Review “Vertebrate Animal Models of RP59: Current status and Future Prospects” analyses and discusses information published in scientific articles (69 cited sources) on retinitis pigmentosa, a rare recessive form of RP. The reviewed animal models are zebrafish model of RP59 and several mouse models of RP59 including K42E Dhdds knock-in mouse, Rod-specific Dhdds knockout mouse, RPE-specific Dhdds knockout mouse, and Nogo-B receptor mutants. Also, a Drosophila model of RP59 is discussed. The authors of the review point out the positive aspects as well limiting factors of the analysed models, doing it very tactfully and ethically. The authors also emphasize that the anatomical structure of the mouse retina is somewhat different from the structure of human retina, thus researches must be aware that this difference may influence gene expression and gene network interactions. Moreover, the authors of the review underline that the described animal models were created relatively recently and are not fully characterized, but despite of that the models have already provided some fundamental insights into the disease. The authors of the review conclude that the described animal models are increasingly used, which gives hope that new information will be added in the near future and the models will offer opportunities for testing new therapeutic interventions to reduce the course of RP59 or, ideally, even prevent the disease.

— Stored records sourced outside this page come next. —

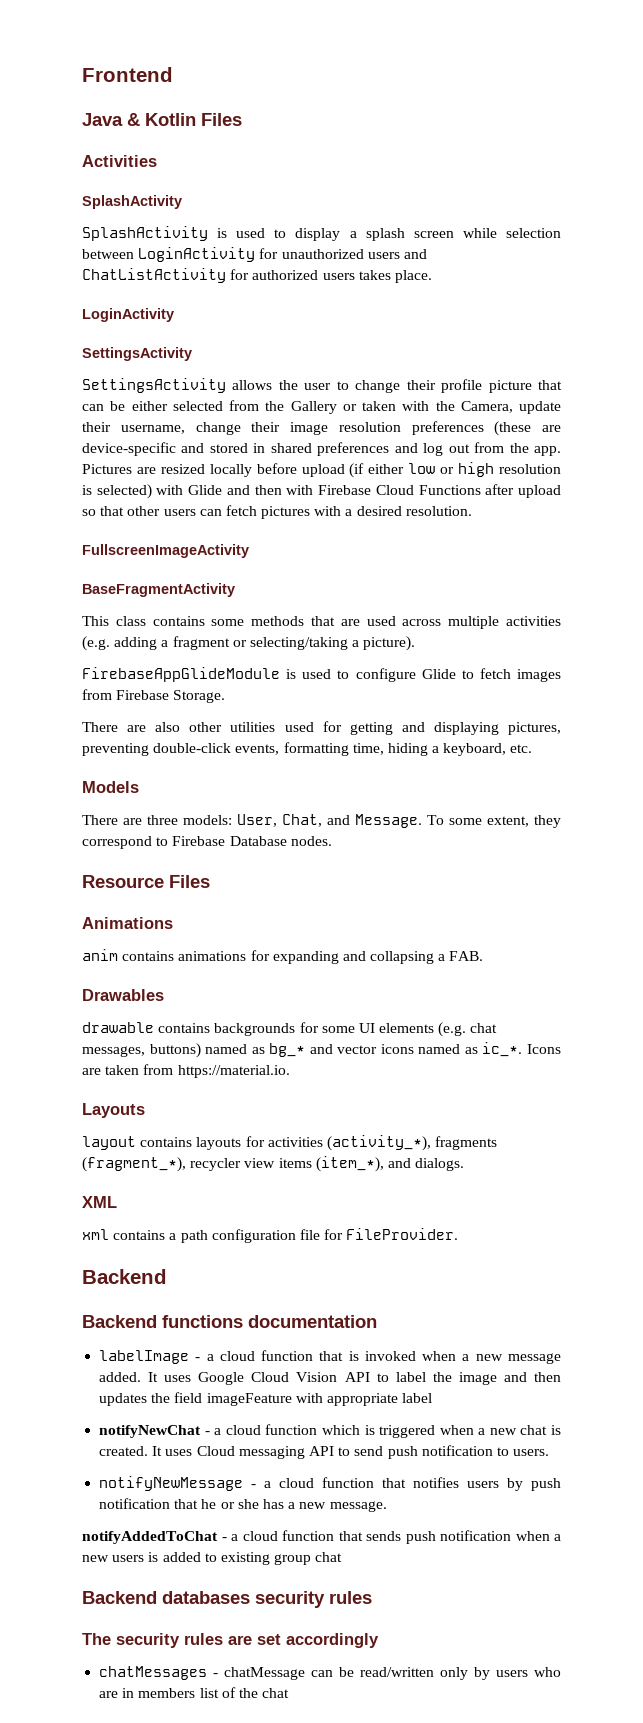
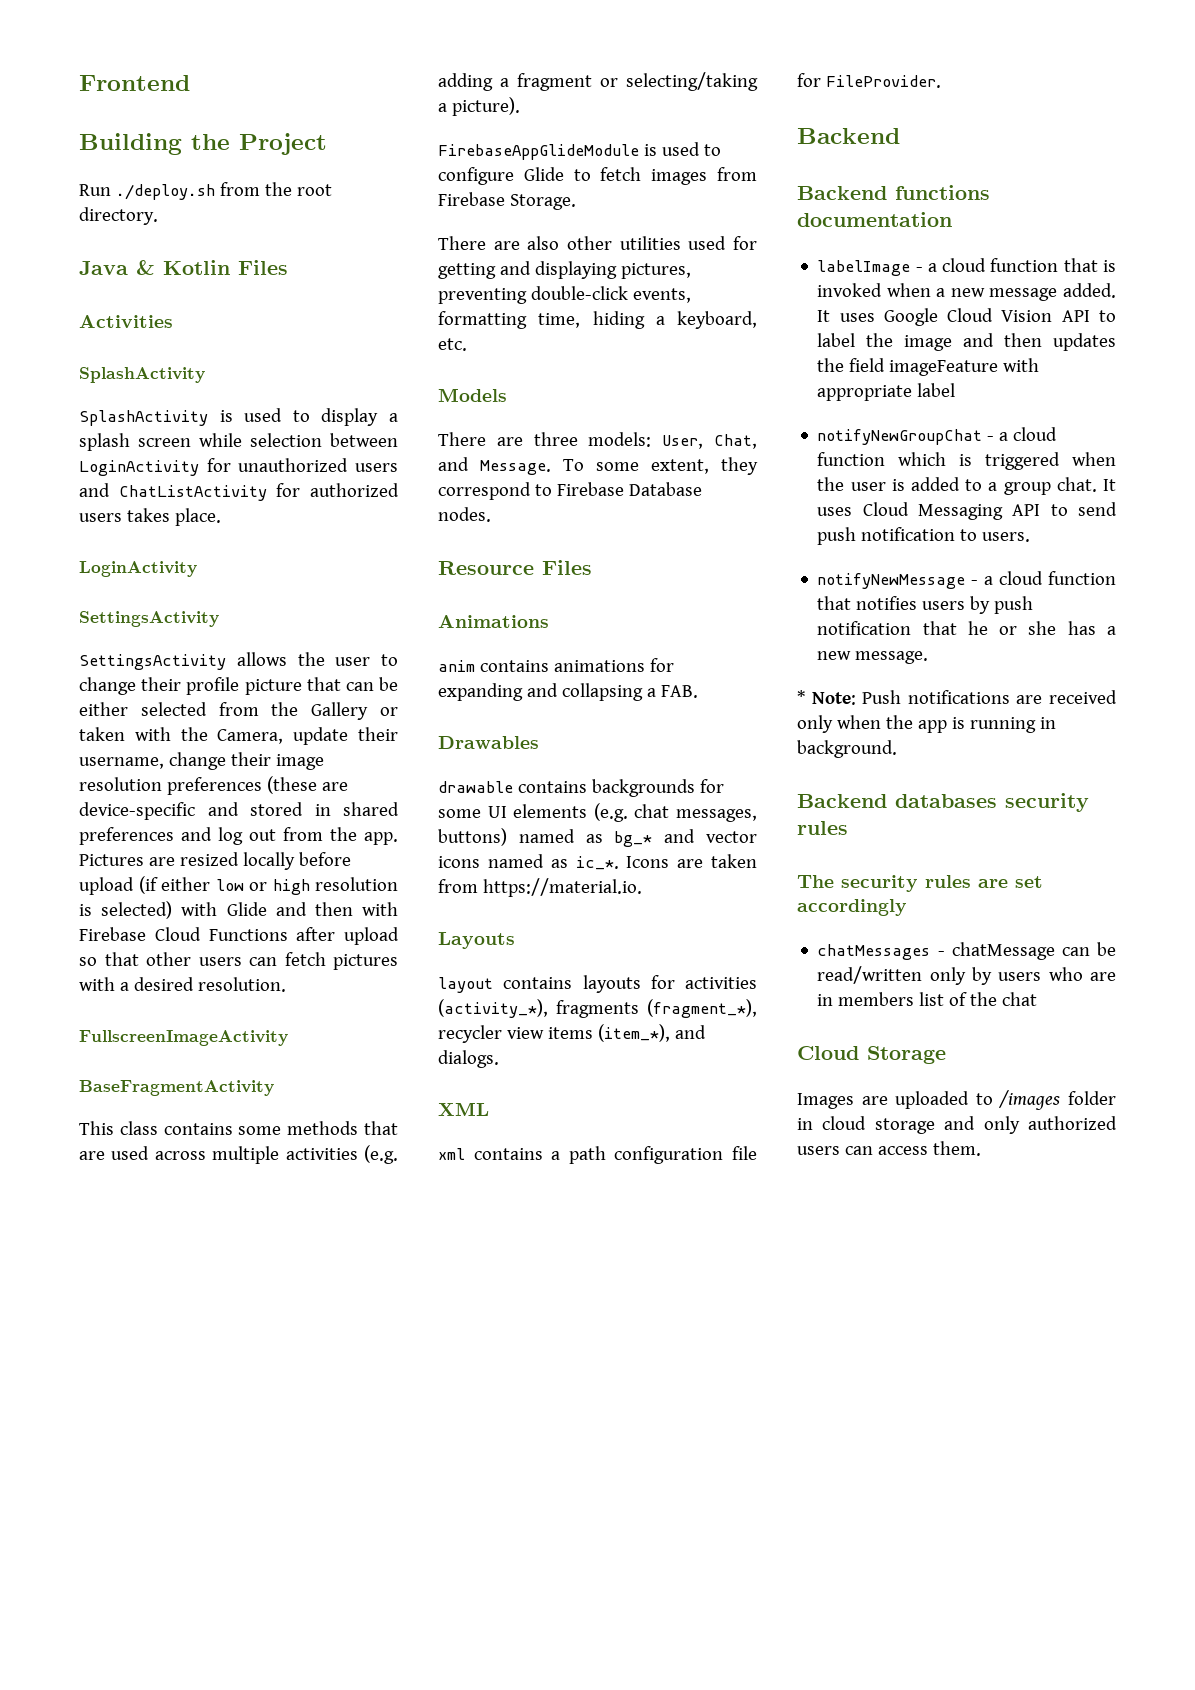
(173, 74) none -> [79,133,327,155] [79,182,332,200] [79,207,158,225] // Building the Project // Run ./deploy.sh from the root directory.
[99,1425,202,1438] notifyNewChat -> [817,429,983,445] notifyNewGroupChat
[478,1425,561,1435] [99,1446,149,1456] a new chat is created. -> [817,477,1097,495] the user is added to a group chat.
[238,1446,305,1459] messaging -> [918,504,1004,520] Messaging
[82,1530,561,1544] [82,1552,343,1565] notifyAddedToChat - a cloud function that sends push notification when a new users is added to existing group chat -> [797,690,1117,705] [797,715,1056,733] [797,740,897,758] * Note: Push notifications are received only when the app is running in background.
(290, 1693) none -> [797,1046,946,1064] [797,1090,1116,1110] [797,1116,1117,1134] [797,1141,981,1156] // Cloud Storage // Images are uploaded to /images folder in cloud storage and only authorized users can access them.

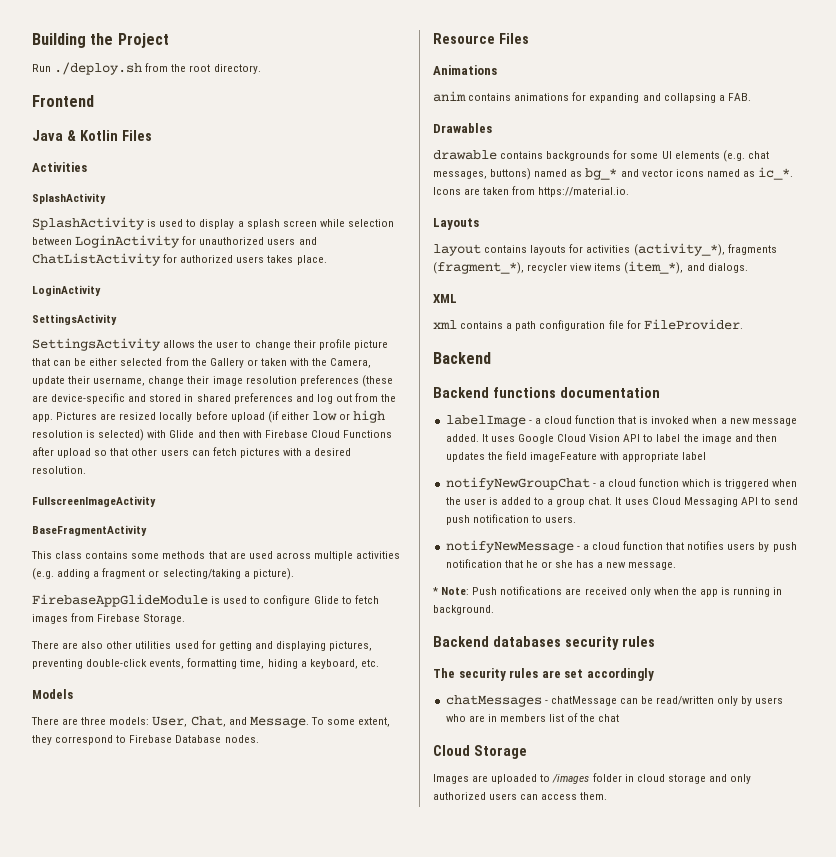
[79,75,190,91] Frontend // -> (32, 40) none
(158, 216) none -> [32,95,94,107] // Frontend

Dear Authors, there were some small errors in your work: 3.2, row 2 - [55] - is not in bold; row 6 - [6,13,14,56] - is not in bold; 3.3 - 5 lines from the bottom - {60] is not in bold; 3.5 - row 3 - [62] - is not in bold; 4. Discussion - [64] - is not in bold.

Your manuscript is interesting!

Author Response

:  We thank this Reviewer for the overtly positive and complimentary evaluation, and for taking the time and effort to read and review our manuscript.  The points of the critique that require our attention: “Dear Authors, there were some small errors in your work: 3.2, row 2 - [55] - is not in bold; row 6 - [6,13,14,56] - is not in bold; 3.3 - 5 lines from the bottom - {60] is not in bold; 3.5 - row 3 - [62] - is not in bold; 4. Discussion - [64] - is not in bold.”

RESPONSE:   Thank you for catching those minor errors.  We’ve now made those corrections, accordingly.